|Rating: The Good – 87.7
Genre: Crime, Drama
Duration: 135 mins
Director: John Cassavetes
Stars: Ben Gazzara, Timothy Carey, Seymour Cassel
John Cassavetes’ crime thriller is as inspired and masterful a contribution to the genre as you’ll find. Steeped in the experimental spirit of 1970’s cinema, it tells the story of a proud strip-club owner who is ordered by the mob to murder a local competitor of theirs in order to square off a debt. Ben Gazzara is phenomenal in the central role bringing a level of improvisation and focus to his character which is comparable to what De Niro did with Travis Bickle. It’s a powerfully confident turn and it must surely go down as one of the most under-appreciated performances of that decade. Yes, he is surrounded by a fine support cast with the highly idiosyncratic and combustible Timothy Carey adding strongly to the spirit of improvisation and unpredictability as the mob’s enforcer. However, it’s the understanding between lead actor and director which allows this film to work.

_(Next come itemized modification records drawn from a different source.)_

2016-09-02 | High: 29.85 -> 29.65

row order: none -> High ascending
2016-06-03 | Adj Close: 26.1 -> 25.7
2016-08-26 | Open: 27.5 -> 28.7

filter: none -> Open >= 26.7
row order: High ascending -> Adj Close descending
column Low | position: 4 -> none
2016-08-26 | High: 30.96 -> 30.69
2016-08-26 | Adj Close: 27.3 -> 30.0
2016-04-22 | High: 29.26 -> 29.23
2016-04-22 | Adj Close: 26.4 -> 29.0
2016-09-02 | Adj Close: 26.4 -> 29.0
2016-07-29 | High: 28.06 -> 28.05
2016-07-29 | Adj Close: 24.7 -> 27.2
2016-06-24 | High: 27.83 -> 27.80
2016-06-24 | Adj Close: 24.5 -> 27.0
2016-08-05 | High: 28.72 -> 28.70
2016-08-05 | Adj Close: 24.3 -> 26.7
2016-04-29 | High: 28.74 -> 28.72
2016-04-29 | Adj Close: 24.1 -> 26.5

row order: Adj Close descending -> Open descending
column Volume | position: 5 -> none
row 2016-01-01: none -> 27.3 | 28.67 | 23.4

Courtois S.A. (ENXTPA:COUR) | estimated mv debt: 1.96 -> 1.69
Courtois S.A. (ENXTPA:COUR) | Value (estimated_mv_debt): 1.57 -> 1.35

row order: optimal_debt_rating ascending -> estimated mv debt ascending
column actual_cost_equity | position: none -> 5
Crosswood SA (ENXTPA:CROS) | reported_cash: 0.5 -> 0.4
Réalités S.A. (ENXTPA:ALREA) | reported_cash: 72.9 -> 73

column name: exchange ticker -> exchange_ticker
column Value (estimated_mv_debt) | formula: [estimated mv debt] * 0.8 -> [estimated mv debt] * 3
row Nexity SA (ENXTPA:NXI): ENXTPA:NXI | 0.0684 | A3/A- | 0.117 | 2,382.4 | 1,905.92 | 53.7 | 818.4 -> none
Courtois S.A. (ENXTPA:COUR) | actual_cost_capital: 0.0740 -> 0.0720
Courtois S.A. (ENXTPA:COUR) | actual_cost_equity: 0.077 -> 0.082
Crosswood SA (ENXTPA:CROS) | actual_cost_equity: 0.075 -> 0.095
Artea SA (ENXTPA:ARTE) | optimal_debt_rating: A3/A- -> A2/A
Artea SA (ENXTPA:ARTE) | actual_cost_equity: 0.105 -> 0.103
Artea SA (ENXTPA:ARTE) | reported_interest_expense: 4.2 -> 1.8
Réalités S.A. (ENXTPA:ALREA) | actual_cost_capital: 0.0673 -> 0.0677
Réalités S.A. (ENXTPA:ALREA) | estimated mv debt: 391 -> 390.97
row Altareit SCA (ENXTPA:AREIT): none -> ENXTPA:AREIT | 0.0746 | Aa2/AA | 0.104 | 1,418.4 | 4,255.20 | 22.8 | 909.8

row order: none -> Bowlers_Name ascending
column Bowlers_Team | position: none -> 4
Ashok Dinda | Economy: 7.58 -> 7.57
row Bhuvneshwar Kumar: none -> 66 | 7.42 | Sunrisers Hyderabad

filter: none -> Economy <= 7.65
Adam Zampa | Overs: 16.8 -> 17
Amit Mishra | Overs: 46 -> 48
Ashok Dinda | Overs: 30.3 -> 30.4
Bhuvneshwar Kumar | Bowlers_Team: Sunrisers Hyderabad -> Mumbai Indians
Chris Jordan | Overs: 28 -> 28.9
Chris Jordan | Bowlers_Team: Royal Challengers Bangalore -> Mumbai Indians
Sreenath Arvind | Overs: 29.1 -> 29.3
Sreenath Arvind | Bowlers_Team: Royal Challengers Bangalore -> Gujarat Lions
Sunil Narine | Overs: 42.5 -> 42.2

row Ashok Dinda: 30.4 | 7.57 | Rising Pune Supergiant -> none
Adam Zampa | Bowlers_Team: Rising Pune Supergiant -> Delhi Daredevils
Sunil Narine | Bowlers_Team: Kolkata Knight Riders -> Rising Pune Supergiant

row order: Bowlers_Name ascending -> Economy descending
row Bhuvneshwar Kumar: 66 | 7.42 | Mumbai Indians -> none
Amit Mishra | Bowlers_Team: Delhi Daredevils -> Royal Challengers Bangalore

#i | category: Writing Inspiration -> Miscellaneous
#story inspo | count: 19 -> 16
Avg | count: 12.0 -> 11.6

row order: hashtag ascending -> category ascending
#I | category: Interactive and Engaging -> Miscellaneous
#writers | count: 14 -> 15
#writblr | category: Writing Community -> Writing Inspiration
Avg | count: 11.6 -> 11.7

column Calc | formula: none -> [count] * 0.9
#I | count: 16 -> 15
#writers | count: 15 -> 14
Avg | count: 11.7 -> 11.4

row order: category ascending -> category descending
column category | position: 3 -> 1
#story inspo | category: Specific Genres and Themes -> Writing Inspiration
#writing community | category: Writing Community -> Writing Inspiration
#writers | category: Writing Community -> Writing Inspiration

Gazzara and Cassavetes seemed perfect for each other in style and sensibility and the latter’s use of the camera and sound is every bit as inspired and unconventional as the former’s acting. Unafraid to let the camera linger, Cassavetes’ focus here becomes the moments in between the lines of dialogue or in between the more overtly dramatic moments. Moreover, the sense of space he evokes and manipulates is palpable and whether it’s through the physical blocking of his actors’ faces as they deliver their lines in order to focus our attention on the reactions of peripheral characters or the angled framing of the main characters’ facial reactions, Cassavetes makes us intimately familiarity with the characters and their dilemmas.
The most rewarding aspect to The Killing of a Chinese Bookie is in its focus. This film is about pride and modest ambition, themes rarely deemed exciting enough to explore in a crime genre. But through the integrity of the central performance and incisiveness of the writing and direction, these otherwise soulful meditations become a cast iron pretext for the more ferocious aspects to the film. Thus, just when you think it’s going to remain an art house examination of such personal quandary, Cassavetes throws a hand grenade of swift and slickly captured action into the mix which gels perfectly with the subjective perspective he had built so completely. All said and done, The Killing of a Chinese Bookie is a remarkable film even by the 1970’s standards and one that should’ve had a more profound impact on its genre.